What is being asked:
Take every line from the entries below that includes the word "follow" and copy it.
>>>>>
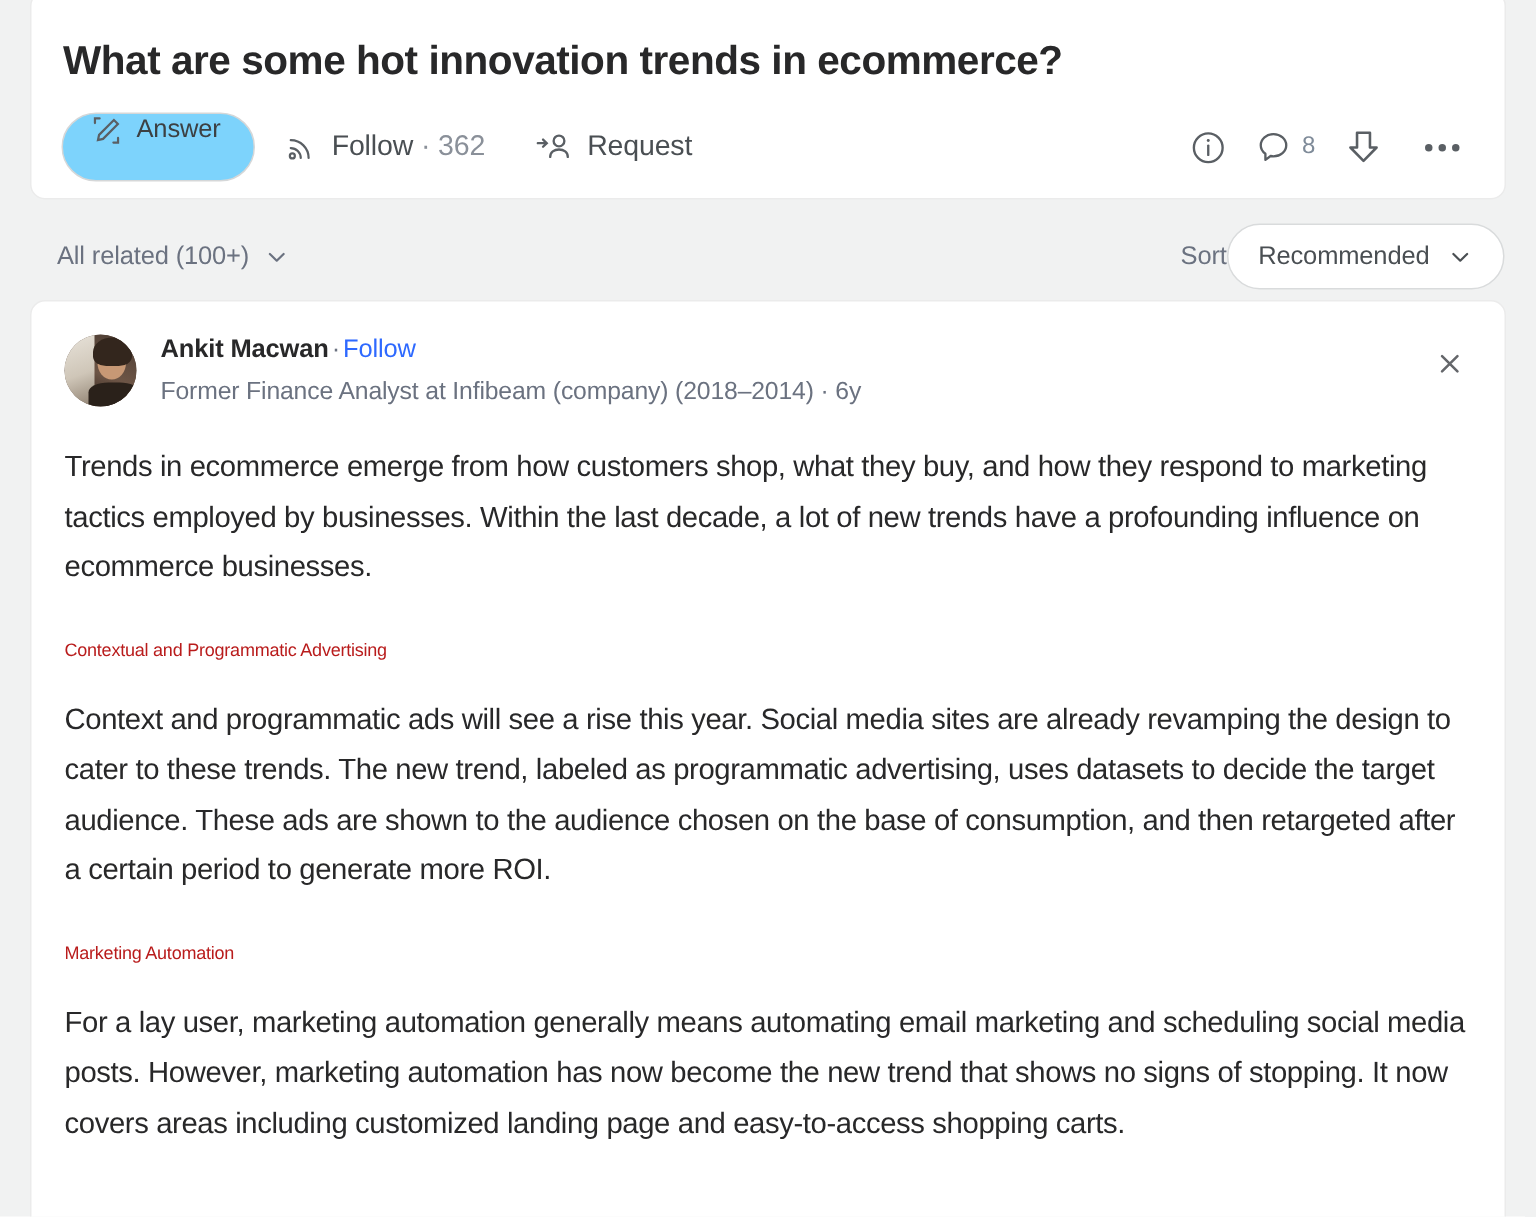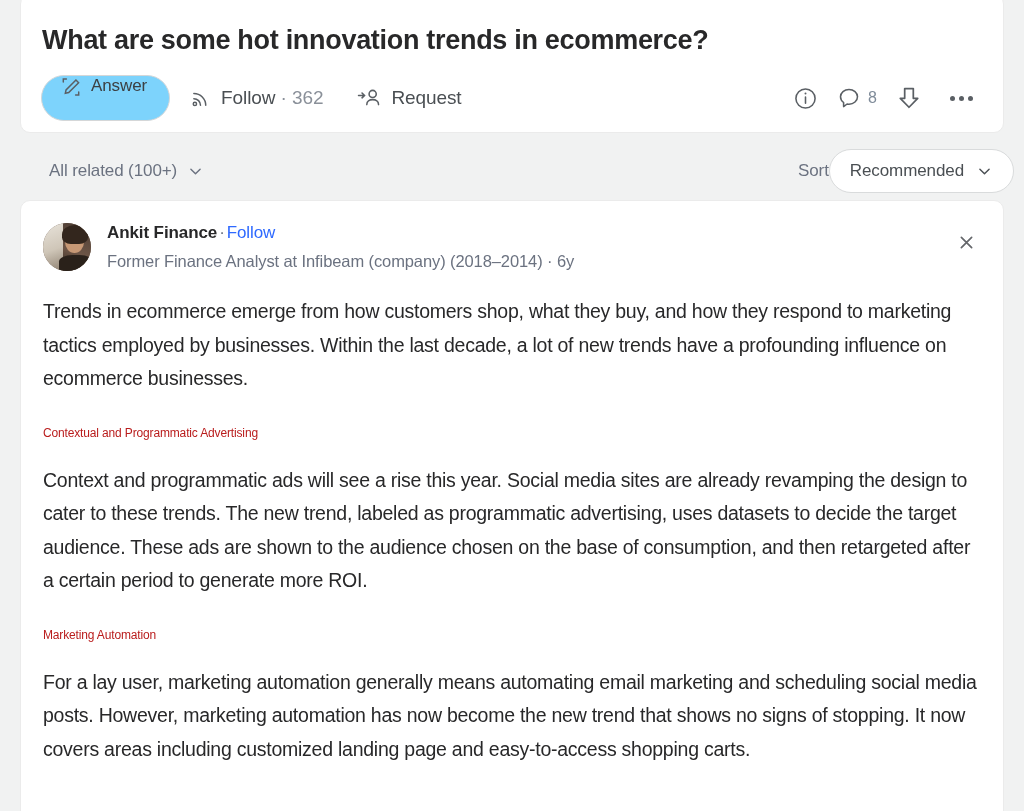--- a/index.html
+++ b/index.html
@@ -128,21 +128,21 @@
     padding: 0 6px;
   }
   .dots i {
     width: 5px; height: 5px; border-radius: 50%;
     background: #5a5f64; display: block;
   }
 
   
   .filter-row {
     position: absolute;
-    left: 31px;
+    left: 20px;
     top: 148px;
     width: 984px;
     height: 46px;
     display: flex;
     align-items: center;
   }
 
   .all-related {
     display: flex;
     align-items: center;
@@ -413,21 +413,21 @@
       <div class="avatar">
         <span class="bg-l"></span>
         <span class="bg-r"></span>
         <span class="face"></span>
         <span class="hair"></span>
         <span class="body"></span>
       </div>
 
       <div class="author-meta">
         <div class="author-line1">
-          <span class="author-name">Ankit Finance</span><span class="author-sep">·</span><span class="follow-link">Follow</span>
+          <span class="author-name">Ankit Macwan</span><span class="author-sep">·</span><span class="follow-link">Follow</span>
         </div>
         <div class="author-line2">Former Finance Analyst at Infibeam (company) (2018–2014) · 6y</div>
       </div>
 
       <button class="close-btn">
         <span>
           <svg width="19" height="19" viewBox="0 0 20 20" fill="none" stroke="#65676b" stroke-width="1.8" stroke-linecap="round">
             <path d="M4.6 4.6 15.4 15.4M15.4 4.6 4.6 15.4"></path>
           </svg>
         </span>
<<<<<
Reply:
-          <span class="author-name">Ankit Finance</span><span class="author-sep">·</span><span class="follow-link">Follow</span>
+          <span class="author-name">Ankit Macwan</span><span class="author-sep">·</span><span class="follow-link">Follow</span>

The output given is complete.